● EXERCISE INSTRUCTIONS: An exact copy of all the data is needed, with every picture left out.

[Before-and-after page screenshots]
★ ★ ★

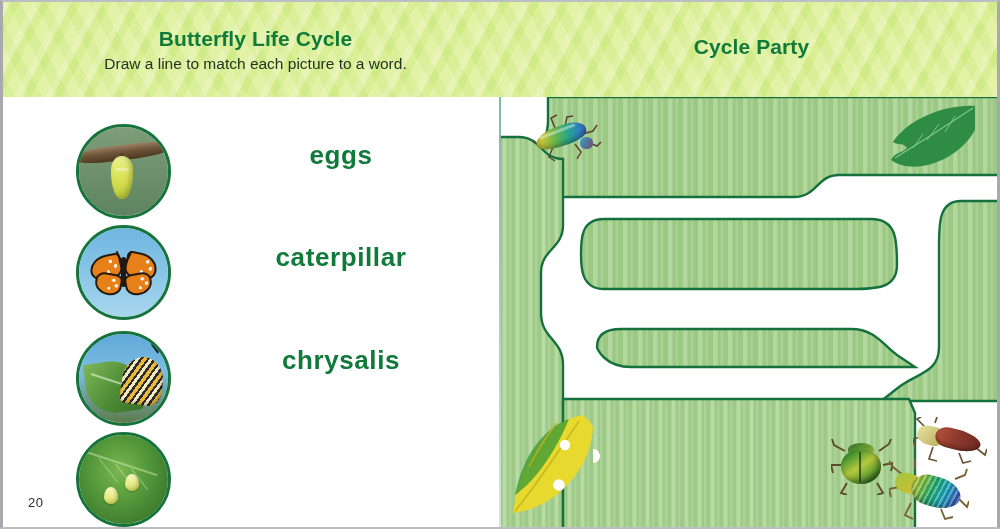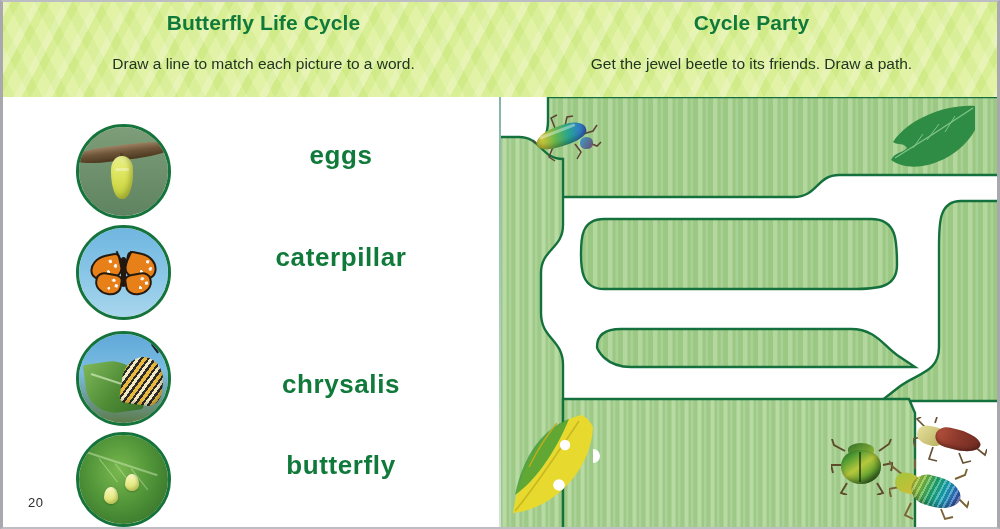"Butterfly Life Cycle" .header-half.left { left: 12px -> 4px }
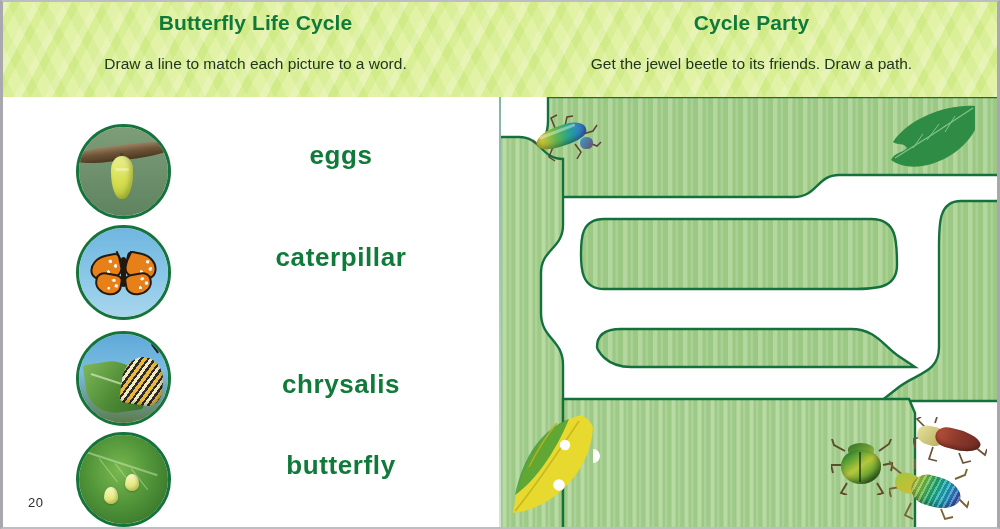"Draw a line to match" .hd-sub { margin: 16px -> 0 }
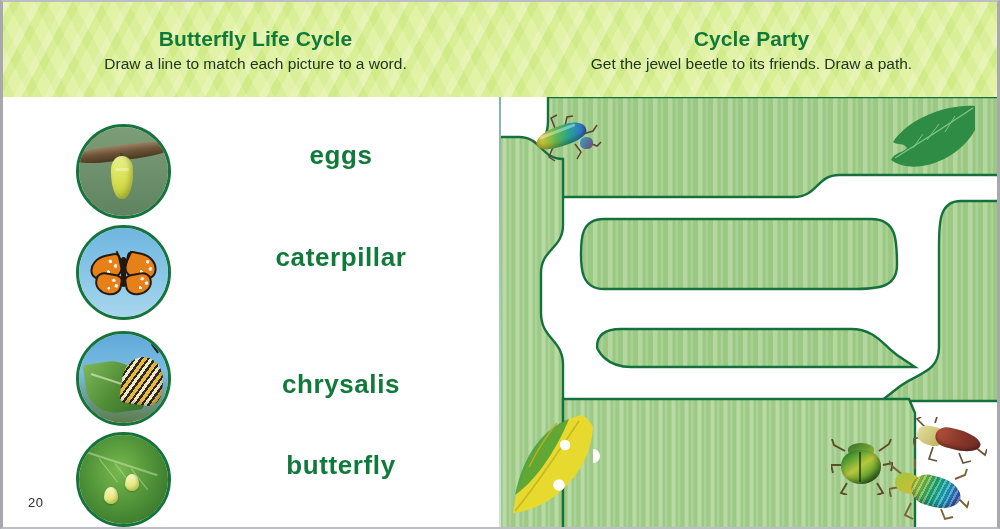"Get the jewel beetle to" div.hd-sub { html: <div>Get the jewel beetle to its friends. Draw a path.</div> -> none }
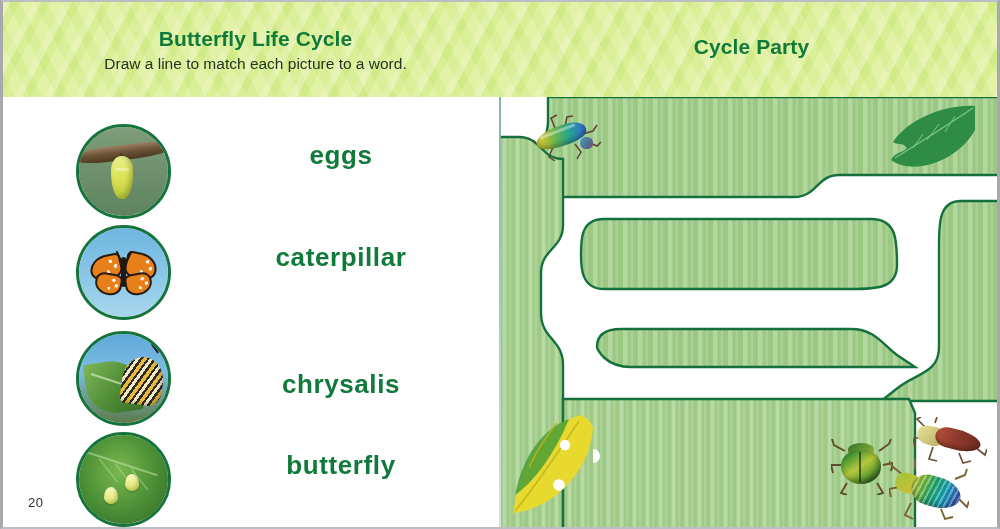"chrysalis" div.word { margin-top: 24px -> none }
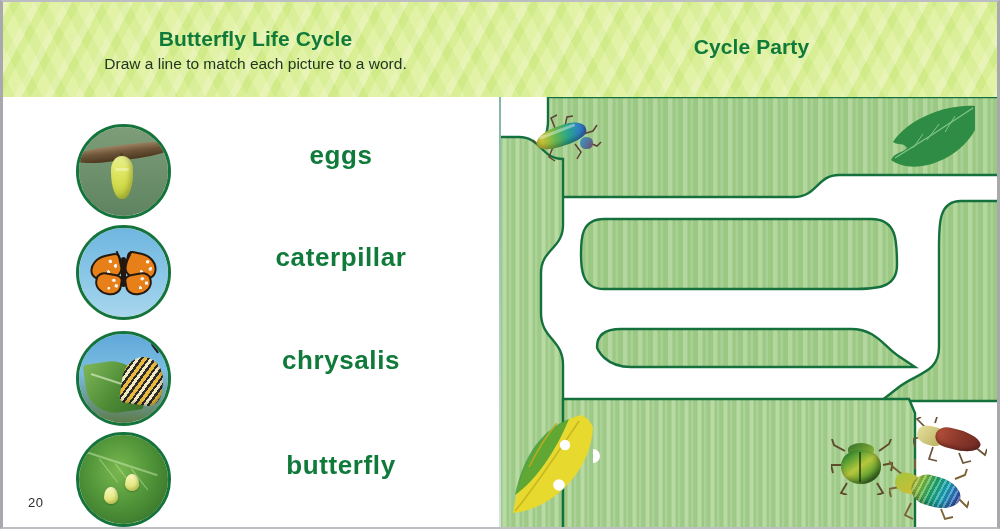"butterfly" div.word { html: <div>butterfly</div> -> none }
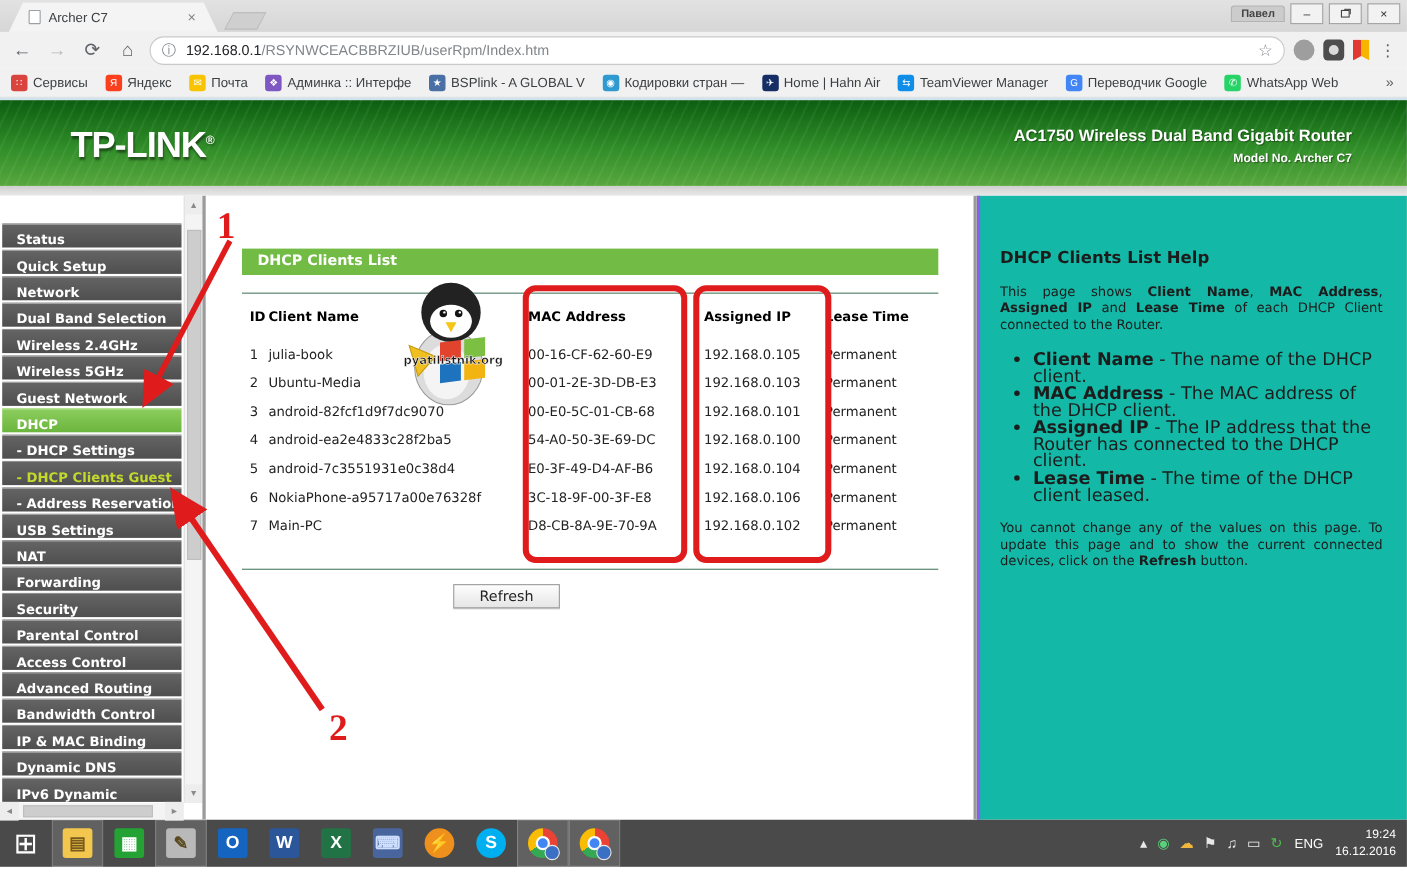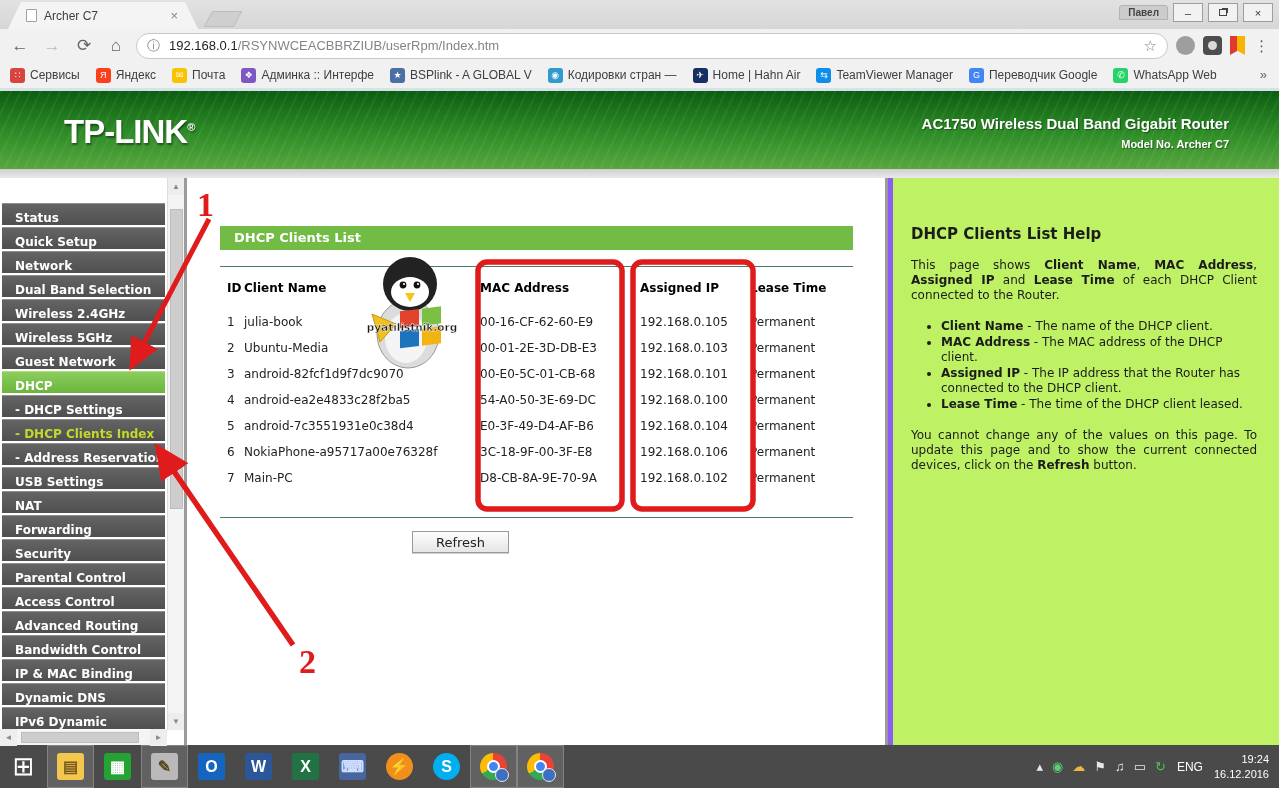"DHCP Clients List Help" .help { background: #bef264 -> #14b8a6; border-left: 5px solid #8b5cf6 -> 3px solid #8b5cf6 }
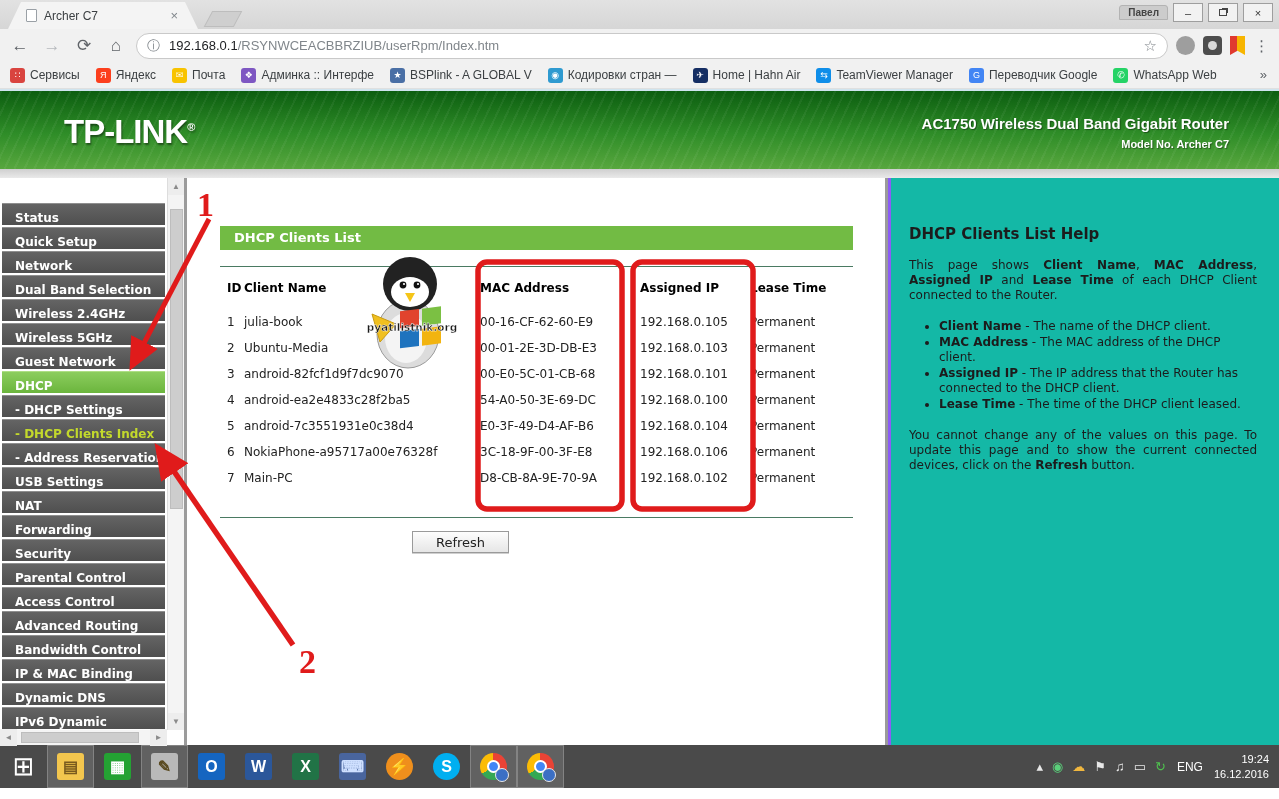"Client Name - The name" .help li { font-size: 12px -> 16px }
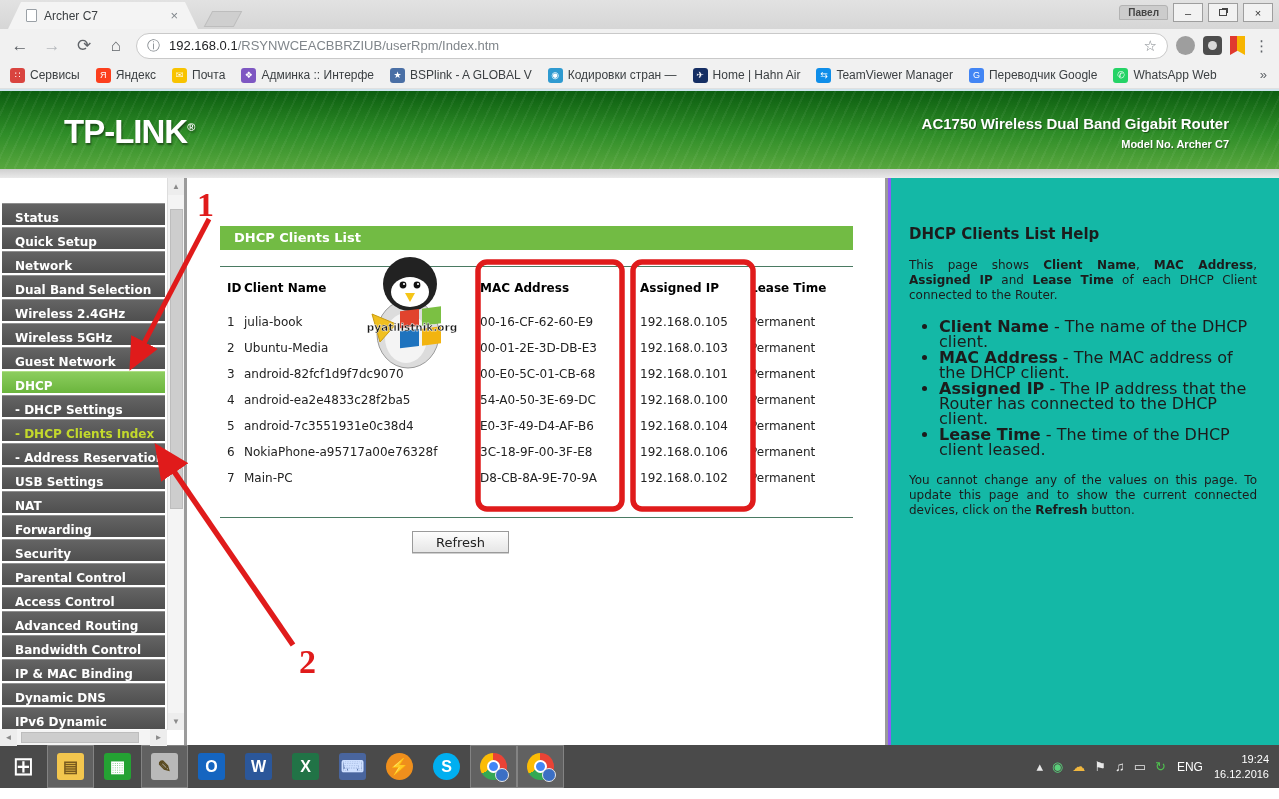"- DHCP Clients Index" span { text: Index -> Guest }
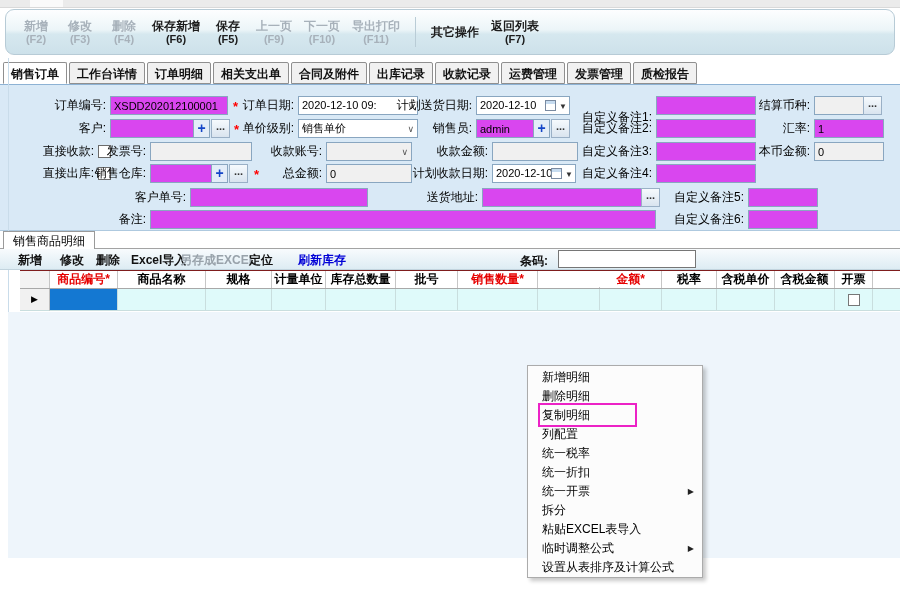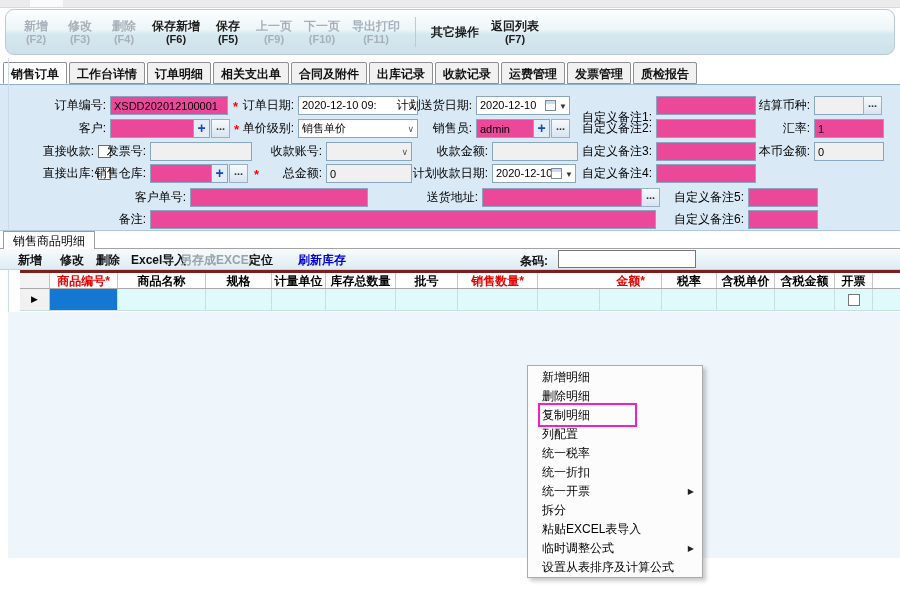"XSDD202012100001" .inp { background: #ec4899 -> #d946ef }
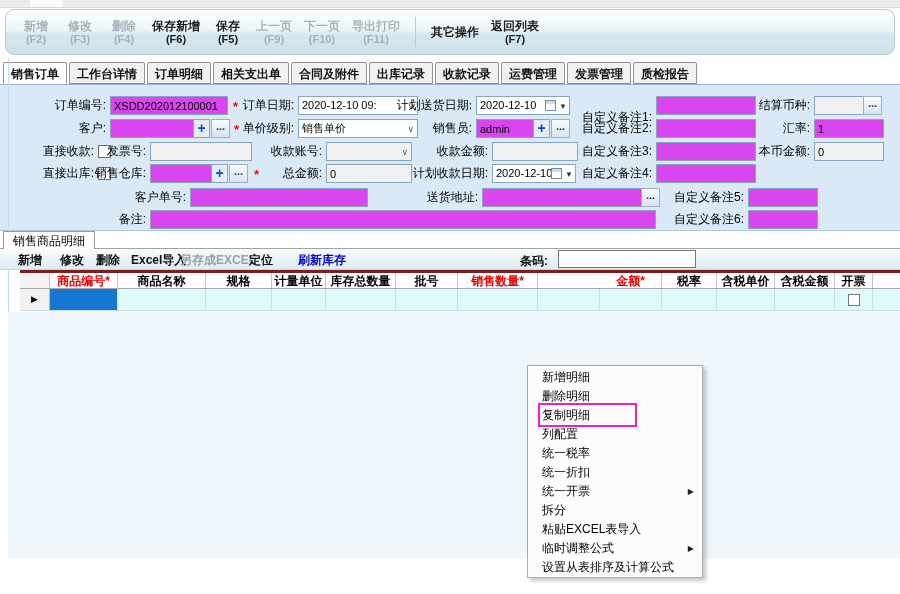"商品编号*" .ghead { border-top: 3px solid #7f1d1d -> 1px solid #7f1d1d }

★ ★ ★

● EXERCISE SOLUTION:
"Butterfly Life Cycle" .header-half.left { left: 12px -> 4px }
"Draw a line to match" .hd-sub { margin: 16px -> 0 }
"Get the jewel beetle to" div.hd-sub { html: <div>Get the jewel beetle to its friends. Draw a path.</div> -> none }
"chrysalis" div.word { margin-top: 24px -> none }
"butterfly" div.word { html: <div>butterfly</div> -> none }
"DHCP Clients List Help" .help { background: #bef264 -> #14b8a6; border-left: 5px solid #8b5cf6 -> 3px solid #8b5cf6 }
"Client Name - The name" .help li { font-size: 12px -> 16px }
"- DHCP Clients Index" span { text: Index -> Guest }
"XSDD202012100001" .inp { background: #ec4899 -> #d946ef }
"商品编号*" .ghead { border-top: 3px solid #7f1d1d -> 1px solid #7f1d1d }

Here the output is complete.